[Content revision data]
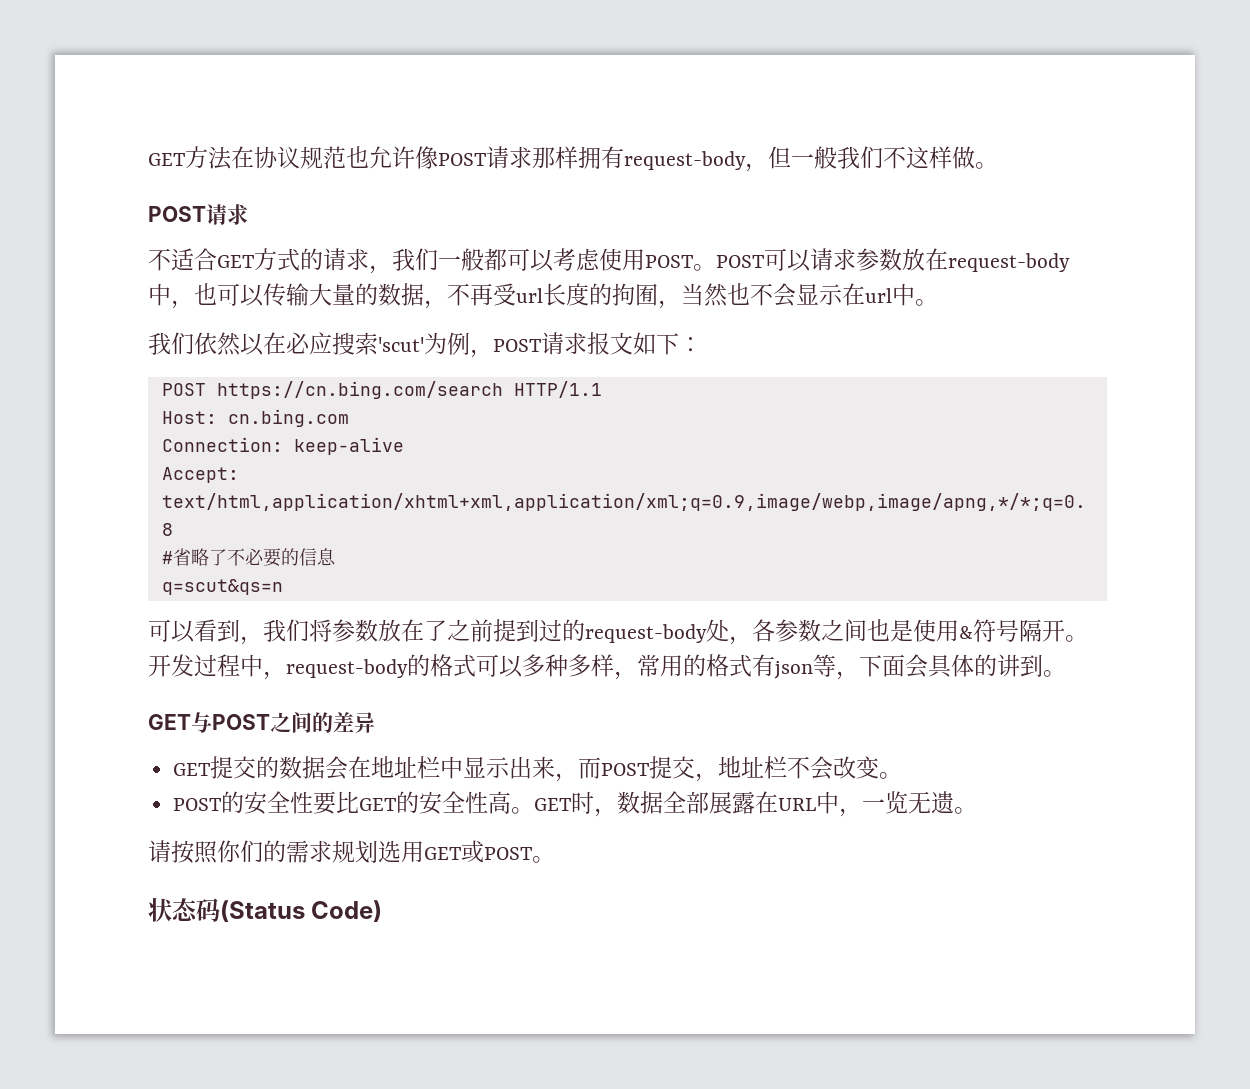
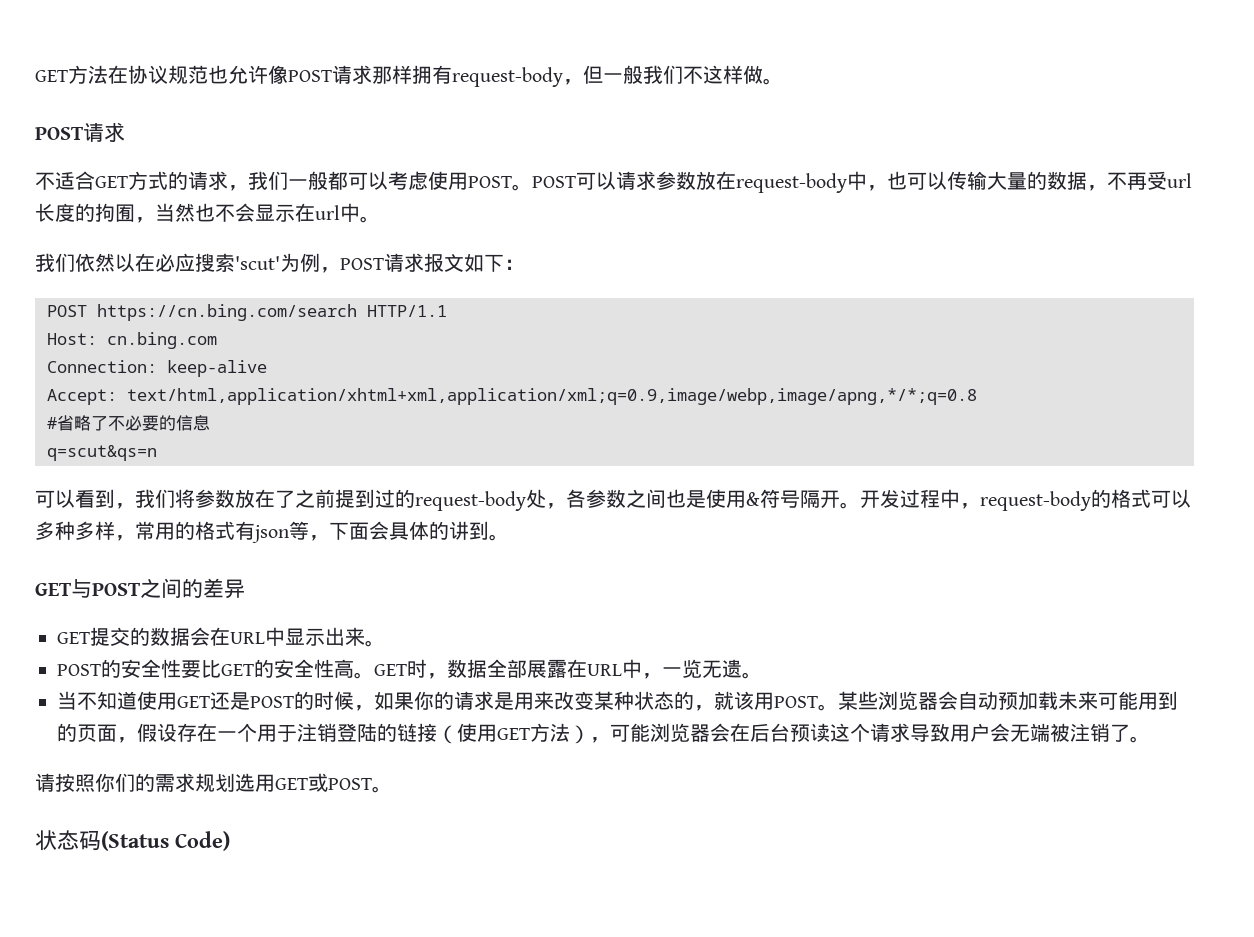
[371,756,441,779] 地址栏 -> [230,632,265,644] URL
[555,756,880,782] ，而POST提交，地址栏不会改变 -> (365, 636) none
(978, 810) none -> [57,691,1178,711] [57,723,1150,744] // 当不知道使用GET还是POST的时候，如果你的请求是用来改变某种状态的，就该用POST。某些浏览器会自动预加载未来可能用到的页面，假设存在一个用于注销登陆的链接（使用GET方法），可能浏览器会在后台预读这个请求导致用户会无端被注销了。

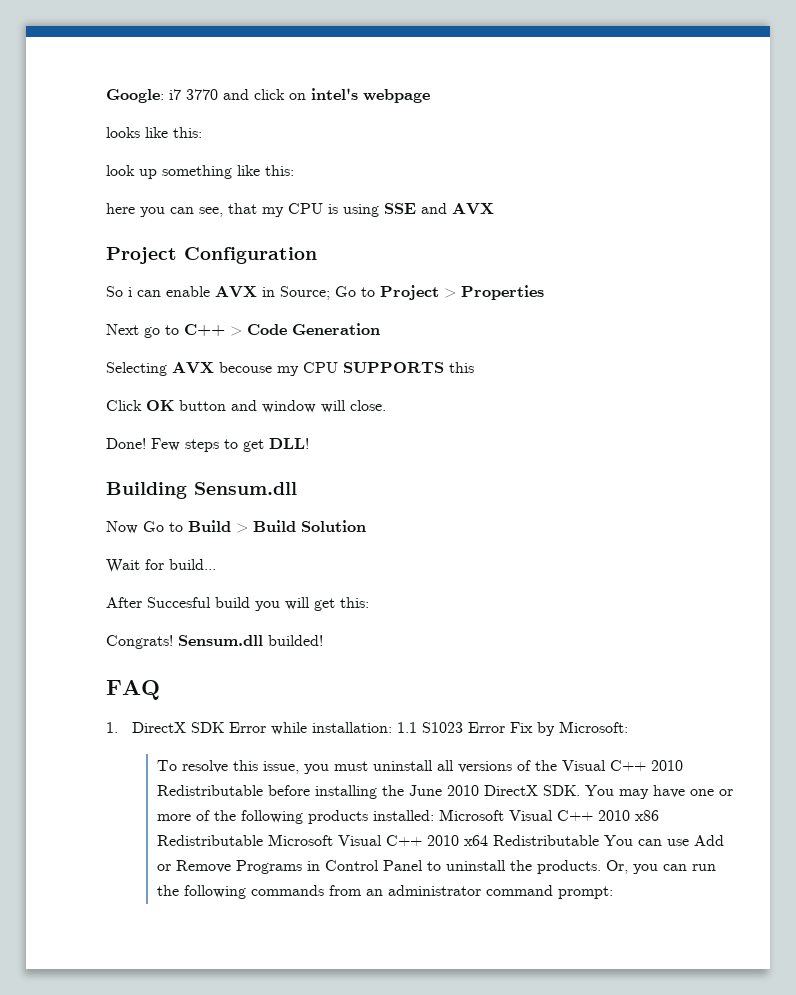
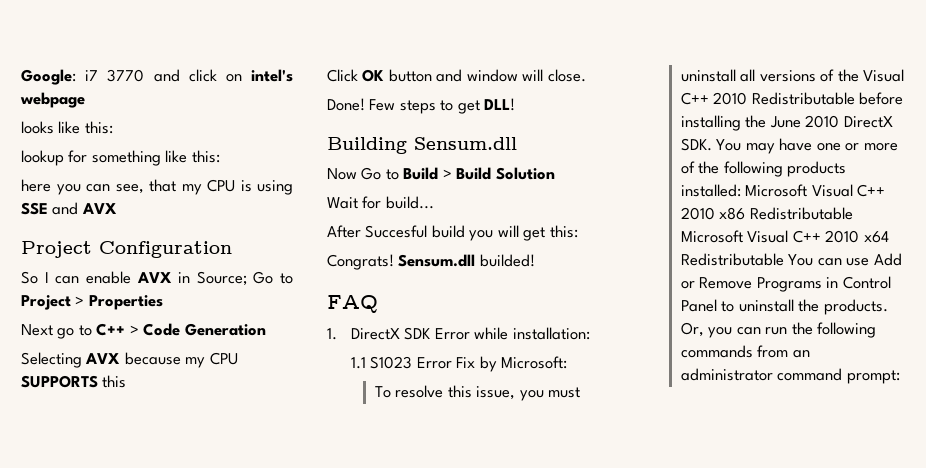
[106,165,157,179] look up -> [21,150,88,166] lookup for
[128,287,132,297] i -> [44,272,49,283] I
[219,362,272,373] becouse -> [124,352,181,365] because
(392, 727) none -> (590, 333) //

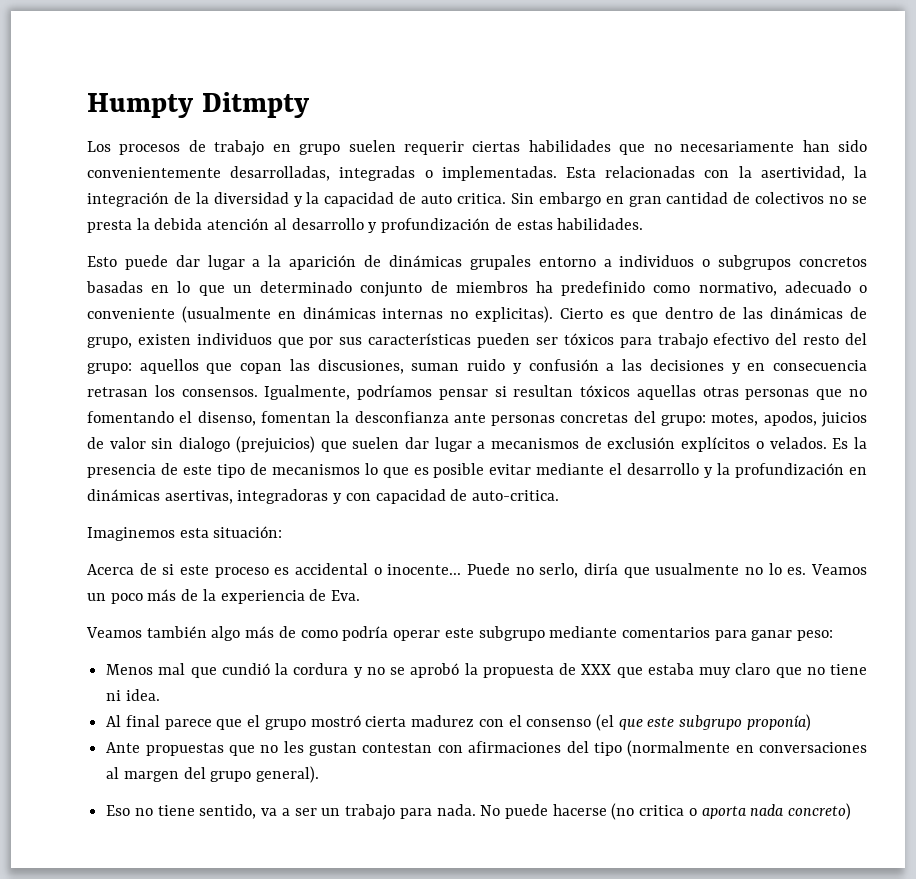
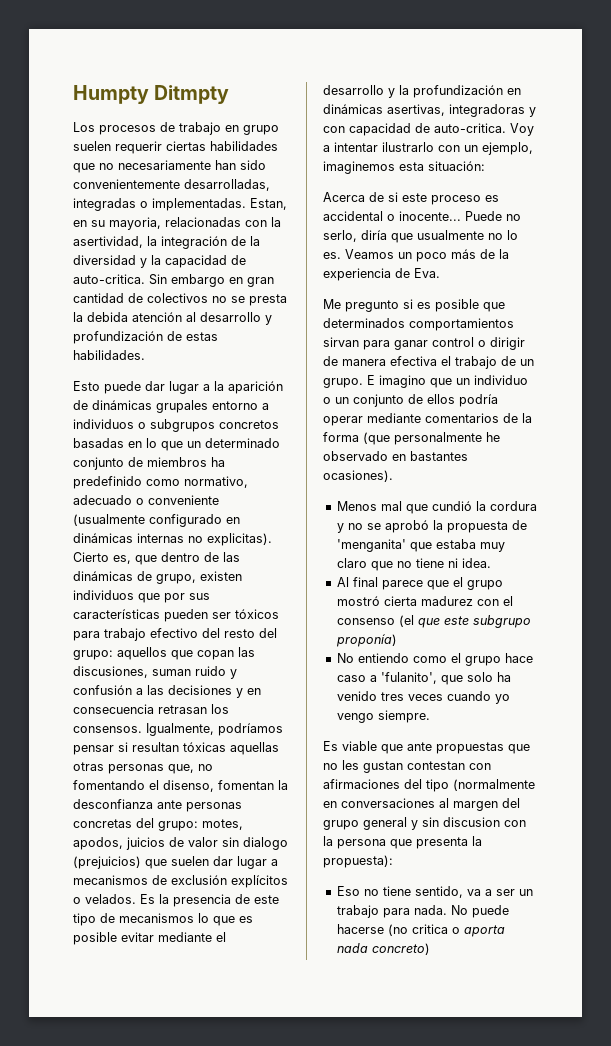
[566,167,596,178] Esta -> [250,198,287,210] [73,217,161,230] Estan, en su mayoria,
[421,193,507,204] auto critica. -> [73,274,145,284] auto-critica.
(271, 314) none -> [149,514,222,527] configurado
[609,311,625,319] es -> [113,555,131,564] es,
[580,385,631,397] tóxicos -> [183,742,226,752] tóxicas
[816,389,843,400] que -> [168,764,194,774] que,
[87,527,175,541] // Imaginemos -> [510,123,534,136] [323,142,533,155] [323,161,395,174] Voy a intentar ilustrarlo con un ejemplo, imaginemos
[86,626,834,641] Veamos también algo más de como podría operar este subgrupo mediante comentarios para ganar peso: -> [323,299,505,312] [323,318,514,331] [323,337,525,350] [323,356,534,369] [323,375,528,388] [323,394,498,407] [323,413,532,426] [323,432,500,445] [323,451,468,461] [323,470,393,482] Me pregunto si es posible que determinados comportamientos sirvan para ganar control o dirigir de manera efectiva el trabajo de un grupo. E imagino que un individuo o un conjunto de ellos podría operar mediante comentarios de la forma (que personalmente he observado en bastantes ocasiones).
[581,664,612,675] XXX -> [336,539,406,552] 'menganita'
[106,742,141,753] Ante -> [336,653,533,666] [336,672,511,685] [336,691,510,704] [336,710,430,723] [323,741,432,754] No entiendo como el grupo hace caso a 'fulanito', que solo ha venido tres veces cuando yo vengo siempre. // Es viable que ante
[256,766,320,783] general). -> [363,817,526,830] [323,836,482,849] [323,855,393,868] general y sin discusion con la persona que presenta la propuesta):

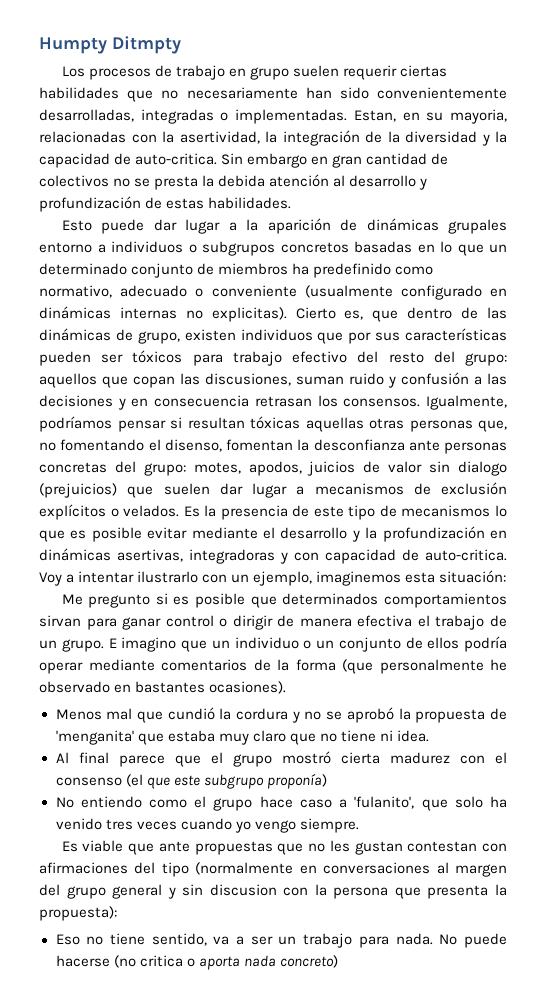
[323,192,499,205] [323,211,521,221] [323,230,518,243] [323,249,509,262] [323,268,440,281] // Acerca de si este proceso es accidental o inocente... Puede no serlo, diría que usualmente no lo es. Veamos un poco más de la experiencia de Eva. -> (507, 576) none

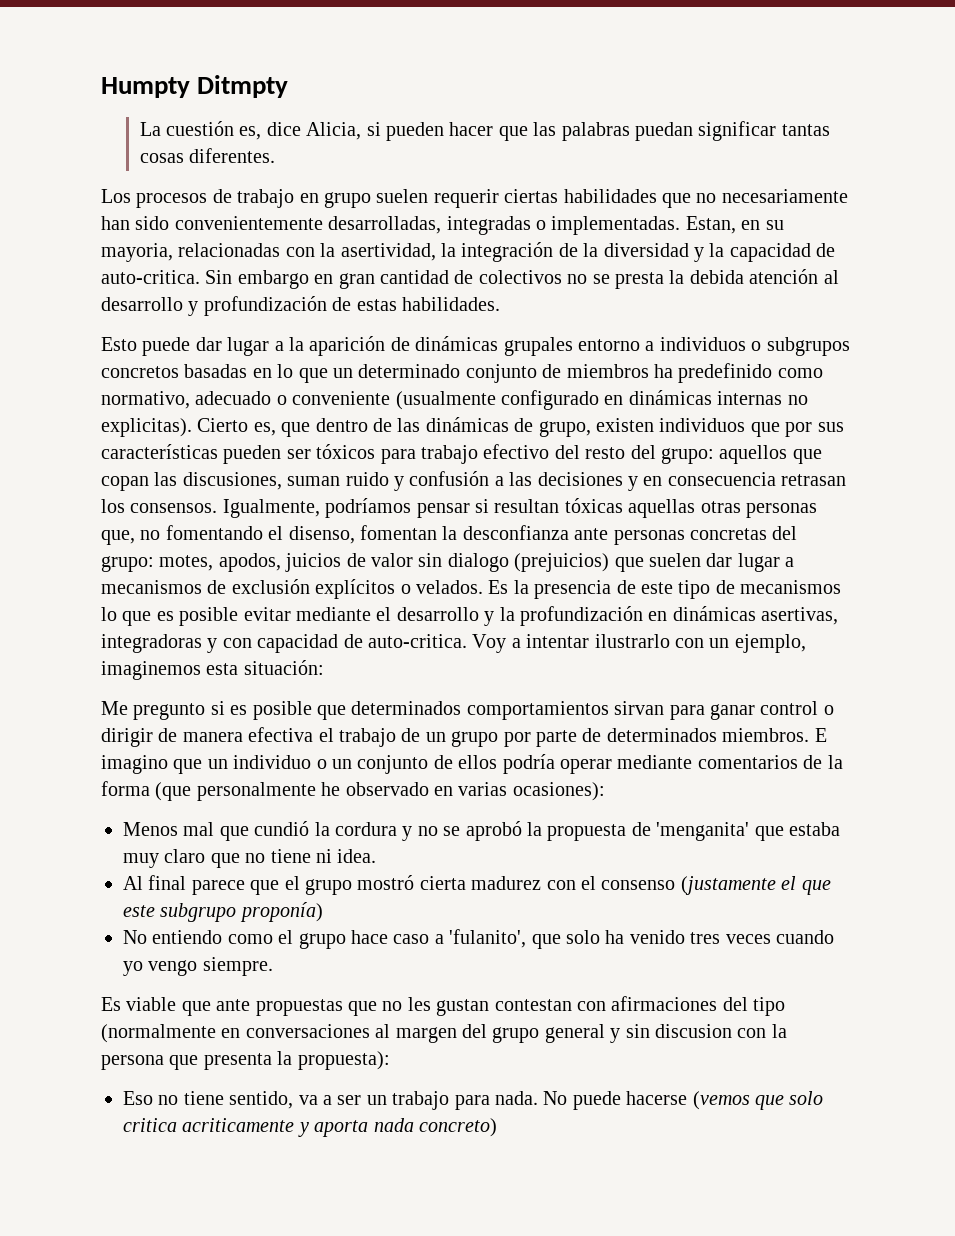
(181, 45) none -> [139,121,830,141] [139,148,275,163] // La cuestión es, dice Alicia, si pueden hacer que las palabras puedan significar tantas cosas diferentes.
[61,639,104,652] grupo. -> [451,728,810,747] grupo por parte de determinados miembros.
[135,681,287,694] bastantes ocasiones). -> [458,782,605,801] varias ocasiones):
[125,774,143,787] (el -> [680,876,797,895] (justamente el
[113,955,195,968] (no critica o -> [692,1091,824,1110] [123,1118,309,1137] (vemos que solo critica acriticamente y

• _What needs to be done_
Pictures are to be omitted; set down the rest of the entries exactly as given.

• _Response_
[371,756,441,779] 地址栏 -> [230,632,265,644] URL
[555,756,880,782] ，而POST提交，地址栏不会改变 -> (365, 636) none
(978, 810) none -> [57,691,1178,711] [57,723,1150,744] // 当不知道使用GET还是POST的时候，如果你的请求是用来改变某种状态的，就该用POST。某些浏览器会自动预加载未来可能用到的页面，假设存在一个用于注销登陆的链接（使用GET方法），可能浏览器会在后台预读这个请求导致用户会无端被注销了。

[106,165,157,179] look up -> [21,150,88,166] lookup for
[128,287,132,297] i -> [44,272,49,283] I
[219,362,272,373] becouse -> [124,352,181,365] because
(392, 727) none -> (590, 333) //

[566,167,596,178] Esta -> [250,198,287,210] [73,217,161,230] Estan, en su mayoria,
[421,193,507,204] auto critica. -> [73,274,145,284] auto-critica.
(271, 314) none -> [149,514,222,527] configurado
[609,311,625,319] es -> [113,555,131,564] es,
[580,385,631,397] tóxicos -> [183,742,226,752] tóxicas
[816,389,843,400] que -> [168,764,194,774] que,
[87,527,175,541] // Imaginemos -> [510,123,534,136] [323,142,533,155] [323,161,395,174] Voy a intentar ilustrarlo con un ejemplo, imaginemos
[86,626,834,641] Veamos también algo más de como podría operar este subgrupo mediante comentarios para ganar peso: -> [323,299,505,312] [323,318,514,331] [323,337,525,350] [323,356,534,369] [323,375,528,388] [323,394,498,407] [323,413,532,426] [323,432,500,445] [323,451,468,461] [323,470,393,482] Me pregunto si es posible que determinados comportamientos sirvan para ganar control o dirigir de manera efectiva el trabajo de un grupo. E imagino que un individuo o un conjunto de ellos podría operar mediante comentarios de la forma (que personalmente he observado en bastantes ocasiones).
[581,664,612,675] XXX -> [336,539,406,552] 'menganita'
[106,742,141,753] Ante -> [336,653,533,666] [336,672,511,685] [336,691,510,704] [336,710,430,723] [323,741,432,754] No entiendo como el grupo hace caso a 'fulanito', que solo ha venido tres veces cuando yo vengo siempre. // Es viable que ante
[256,766,320,783] general). -> [363,817,526,830] [323,836,482,849] [323,855,393,868] general y sin discusion con la persona que presenta la propuesta):

[323,192,499,205] [323,211,521,221] [323,230,518,243] [323,249,509,262] [323,268,440,281] // Acerca de si este proceso es accidental o inocente... Puede no serlo, diría que usualmente no lo es. Veamos un poco más de la experiencia de Eva. -> (507, 576) none

(181, 45) none -> [139,121,830,141] [139,148,275,163] // La cuestión es, dice Alicia, si pueden hacer que las palabras puedan significar tantas cosas diferentes.
[61,639,104,652] grupo. -> [451,728,810,747] grupo por parte de determinados miembros.
[135,681,287,694] bastantes ocasiones). -> [458,782,605,801] varias ocasiones):
[125,774,143,787] (el -> [680,876,797,895] (justamente el
[113,955,195,968] (no critica o -> [692,1091,824,1110] [123,1118,309,1137] (vemos que solo critica acriticamente y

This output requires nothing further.